Тогда, навалившись на дверь, он принялся давить со всей своей недюжинной силой. Дверь приоткрылась на самую малость. Раздался душераздирающий скрежет сдвигаемой мебели. Джилли попытался вглядеться через образовавшуюся щель в темноту комнаты — и тут же отпрянул: из двери плавно высунулся, лениво блеснув, клинок.
— Так ты забаррикадировал дверь, — заключил Джилли.
— Узник тоже может оказывать сопротивление, — с тихой яростью в голосе произнес юноша.
Джилли сделал глубокий вдох; плечи его поднялись и опустились.
— А я тут тебе чаю с тостом принес. — Джилли не мог скрыть раздражения в голосе. За ночь он успел позабыть о несговорчивости и упрямстве мальчишки. Неужели он впрямь ожидал, что юнец будет покорно сидеть и ждать, скажет «спасибо» за то, что его наконец выпустили, и с радостью согласится помогать ему развлекать Ворнатти всю долгую зиму? Джилли мысленно клял себя: ведь именно этого он и ждал, думая лишь о голоде и очевидной бедности мальчишки и сбросив со счетов его гордость.
— Не можешь же ты сидеть там вечно, — заметил Джилли. Он плавно опустился на покрытый изысканными изразцами пол и в ожидании ответа принялся водить указательным пальцем по лиственным, зеленым с золотом, узорам. Единственное, что тут может помочь, — терпение, думал Джилли. Нужно быть не менее терпеливым, чем с Ворнатти в приступе самых дурных капризов. И еще — осторожным. Джилли позаботился о том, чтобы оказаться вне досягаемости меча.

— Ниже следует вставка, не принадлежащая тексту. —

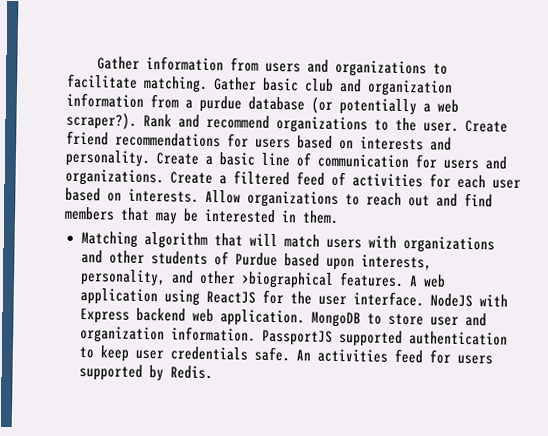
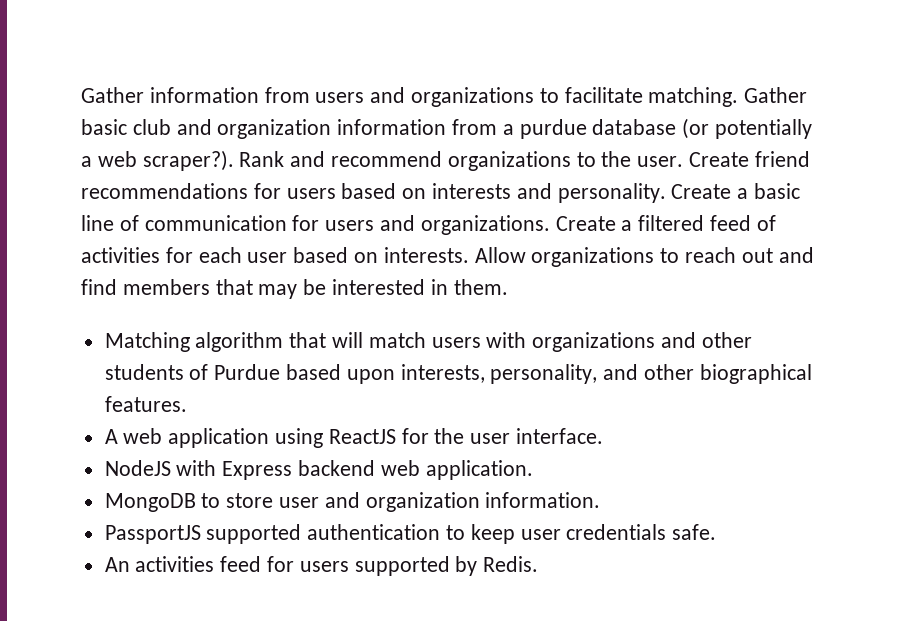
- Matching algorithm that will match users with organizations and other students of Purdue based upon interests, personality, and other >biographical features. A web application using ReactJS for the user interface. NodeJS with Express backend web application. MongoDB to store user and organization information. PassportJS supported authentication to keep user credentials safe. An activities feed for users supported by Redis.
+ Matching algorithm that will match users with organizations and other students of Purdue based upon interests, personality, and other biographical features.
+ A web application using ReactJS for the user interface.
+ NodeJS with Express backend web application.
+ MongoDB to store user and organization information.
+ PassportJS supported authentication to keep user credentials safe.
+ An activities feed for users supported by Redis.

Из-за двери донесся едва слышный звук — жалобный животный стон изголодавшегося организма.
— Если не выйдешь, то проголодаешься еще сильнее. Ты слишком худ, чтобы позволять себе пропускать завтраки.
— Я проживу как минимум неделю на мышах, которых вы тут развели. Буду раскалывать им головы, выпивать кровь и жевать плоть. А потом, когда не останется мяса, начну грызть их хвосты и лапы. Так что, пожалуй, и две недели протяну без вашей помощи.
Джилли едва сдержал непрошеную улыбку: проявление такого упорства в мальчишке даже восхищало.
— И ты станешь тупить это лезвие о мышей? Не стоит. Давай выходи, — увещевал Джилли. — Выпей чаю с тостиком. Посмотрим, что старушка Хрисанта оставила нам в жаровнях. Нет никакой необходимости баррикадировать дверь.
— Я не знаю, кто ты и чего от меня хочешь, — возразил мальчик.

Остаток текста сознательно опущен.